On Monday, a federal district court dismissed two related putative class action suits filed against Nationwide Mutual Insurance Company following a data breach at Nationwide in October 2012 that affected over 1 million individuals. The opinion shows that courts remain skeptical of plaintiffs’ ability to show any real injury from the fact that their personally identifiable information (“PII”) was compromised without some additional evidence of concrete harm such as identity fraud. The opinion also sheds important light on the ability of plaintiffs to overcome this standing barrier by alleging that their injury derives from the violation of a federal statute.
The court rejected the plaintiffs’ argument that their increased risk of becoming victims of fraud, identity theft, or phishing at some point in the future was sufficient to constitute “injury-in-fact.” Relying on the Supreme Court’s decision last year in Clapper v. Amnesty International USA, the court found that plaintiffs’ theory of future harm failed to meet the standing requirement that the threatened injury be “certainly impending.” In a statement with important implications for data breach claimants, the court found that “the speculative nature of the injury is further evidenced by the fact that its occurrence will depend on the decisions of independent actors,” specifically those unidentified persons who might misuse the plaintiffs’ PII. The court cited prior decisions “rejecting risk of harm as an injury in fact in the context of data breaches,” and found unpersuasive contrary authority that preceded Clapper.

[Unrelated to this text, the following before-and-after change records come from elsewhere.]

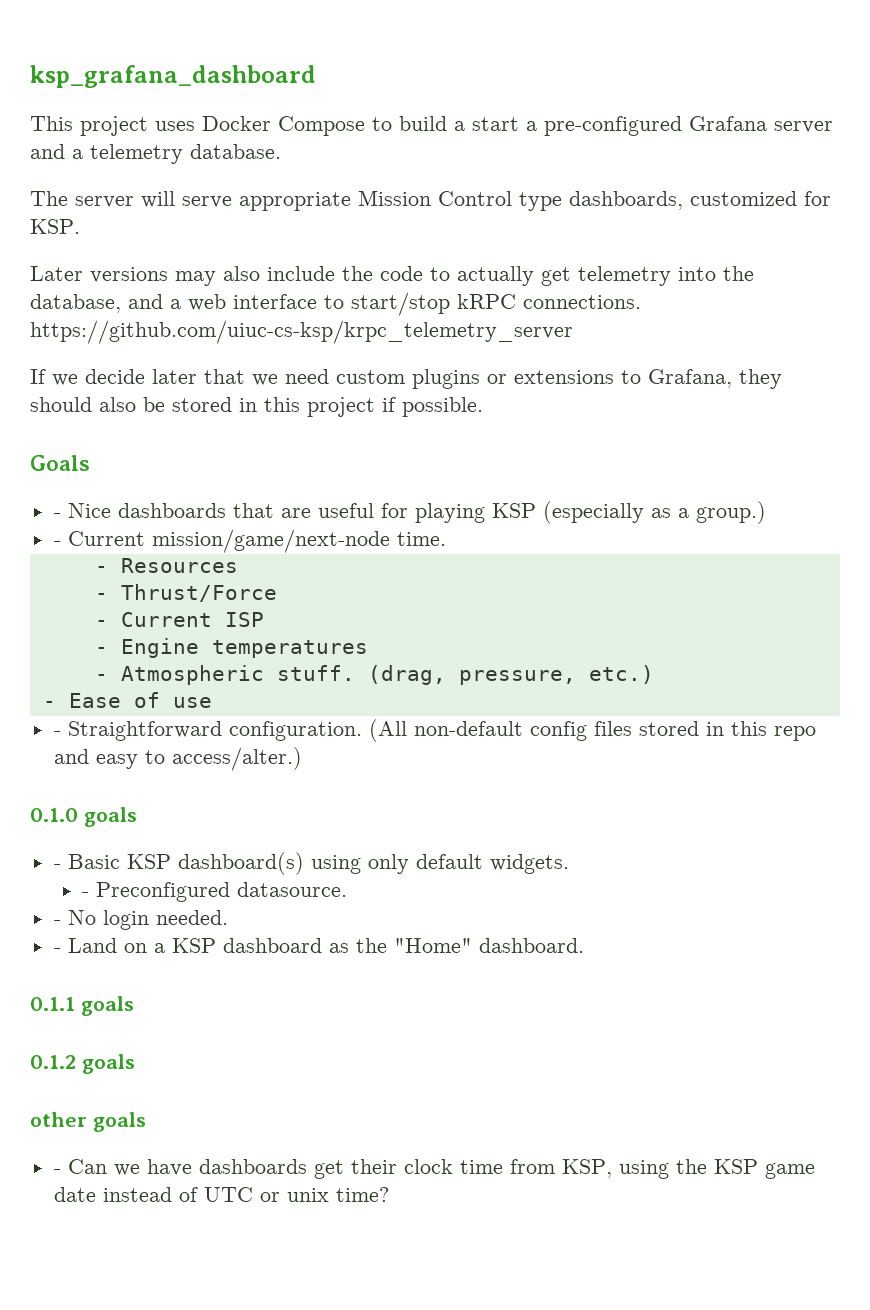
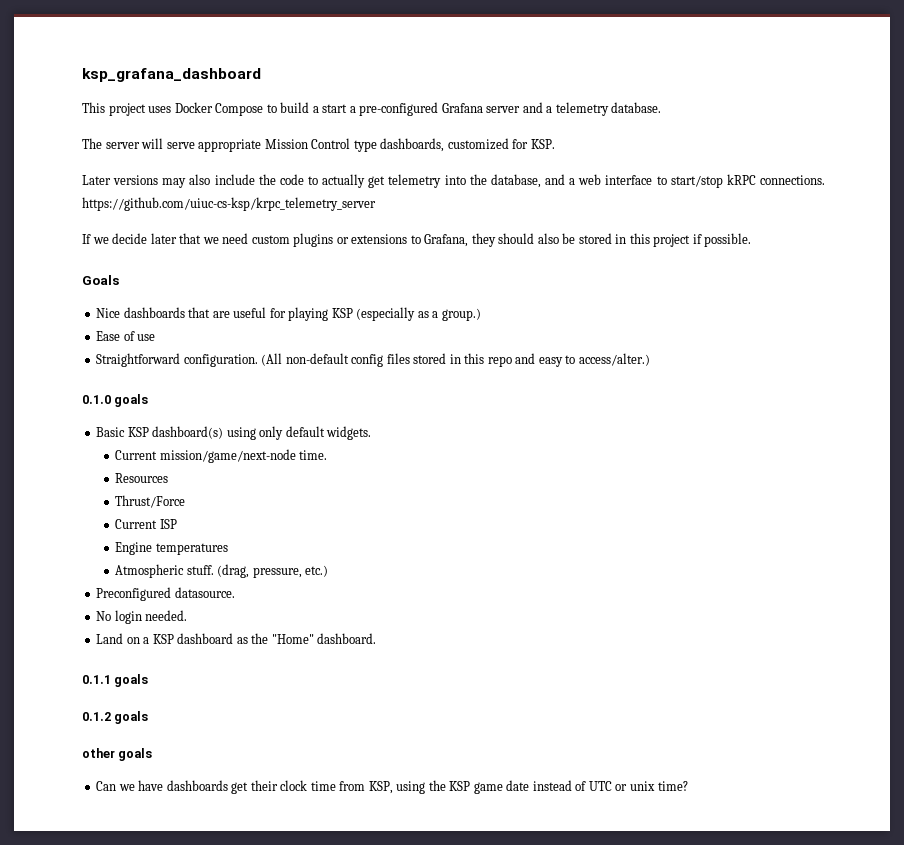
[53,513,61,518] - -> (119, 280) none
[53,529,446,553] [94,558,238,573] [94,584,277,602] [94,612,264,627] [94,638,368,658] [94,665,654,685] [42,701,56,708] - Current mission/game/next-node time. // - Resources // - Thrust/Force // - Current ISP // - Engine temperatures // - Atmospheric stuff. (drag, pressure, etc.) // - -> (481, 314) none
[53,731,61,736] - -> (156, 337) none
[53,864,61,869] - -> (149, 400) none
[82,892,90,897] - -> [115,449,328,463] [115,473,169,483] [115,495,186,508] [115,519,177,529] [115,542,228,555] [115,564,329,578] Current mission/game/next-node time. // Resources // Thrust/Force // Current ISP // Engine temperatures // Atmospheric stuff. (drag, pressure, etc.) //
[53,920,61,925] - -> (235, 592) none
[53,948,61,953] - -> (188, 615) none
[53,1169,61,1174] - -> (153, 754) none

The court similarly rejected plaintiffs’ argument that cognizable injury resulted from the costs they incurred in attempting to mitigate the increased risk of identity fraud through credit monitoring and the like, characterizing the argument as an attempt to “manufacture” standing based on mitigation of a hypothetical future harm. The court also rejected plaintiffs’ argument that they lost the value of their PII when they failed to plead how the value of that information had been diminished.

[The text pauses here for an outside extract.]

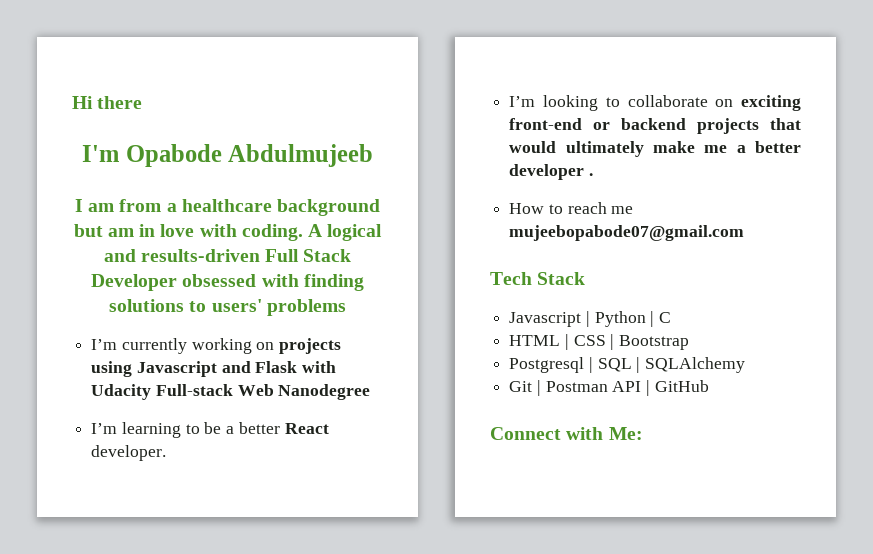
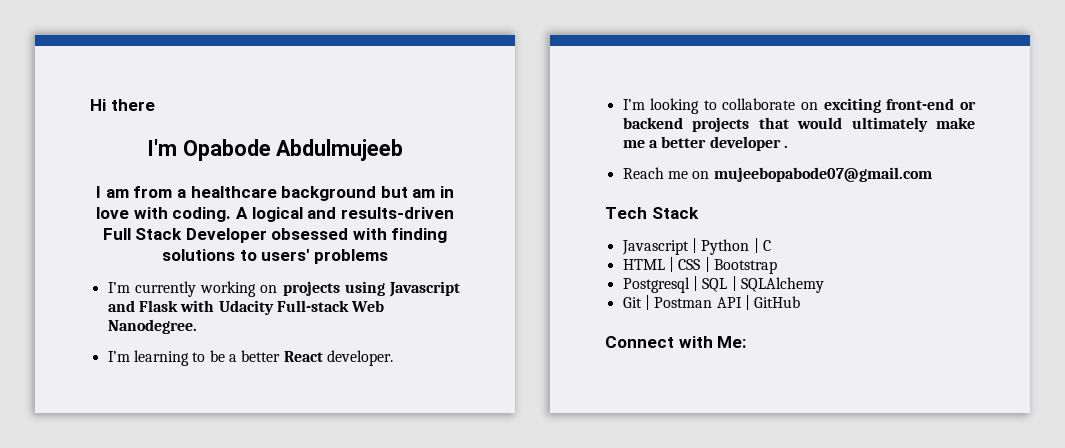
[278,384,371,400] Nanodegree -> [107,319,197,334] Nanodegree.
[509,202,634,214] How to reach me -> [622,167,710,179] Reach me on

The inability to establish standing not only undermined most of the plaintiffs’ common law causes of action, but it also derailed their claims under the Fair Credit Report Act (FCRA). Plaintiffs alleged that Nationwide violated section 1681(b) of FCRA, which sets forth the statutory purpose as requiring consumer reporting agencies to adopt certain procedures for handling information “in accordance with the requirement of th[e] subchapter.” The court found such allegation insufficient to demonstrate standing because plaintiffs never asserted that Nationwide transgressed any particular requirement of FRCA. “To hold otherwise,” the court explained, would confer standing “on any plaintiff who alleges a defendant violated the purpose of a statute regardless of whether the defendant took or failed to take an action the statute prohibited or required.”
This finding has important implications for plaintiffs seeking to plead sufficient injury under Article III. Simply alleging that conduct ran afoul of a statute’s purpose is not enough; a plaintiff must show that defendant transgressed a specific statutory provision the violation of which constitutes a cognizable injury. It remains to be seen whether plaintiffs will be successful in asserting such an injury in future data breach suits.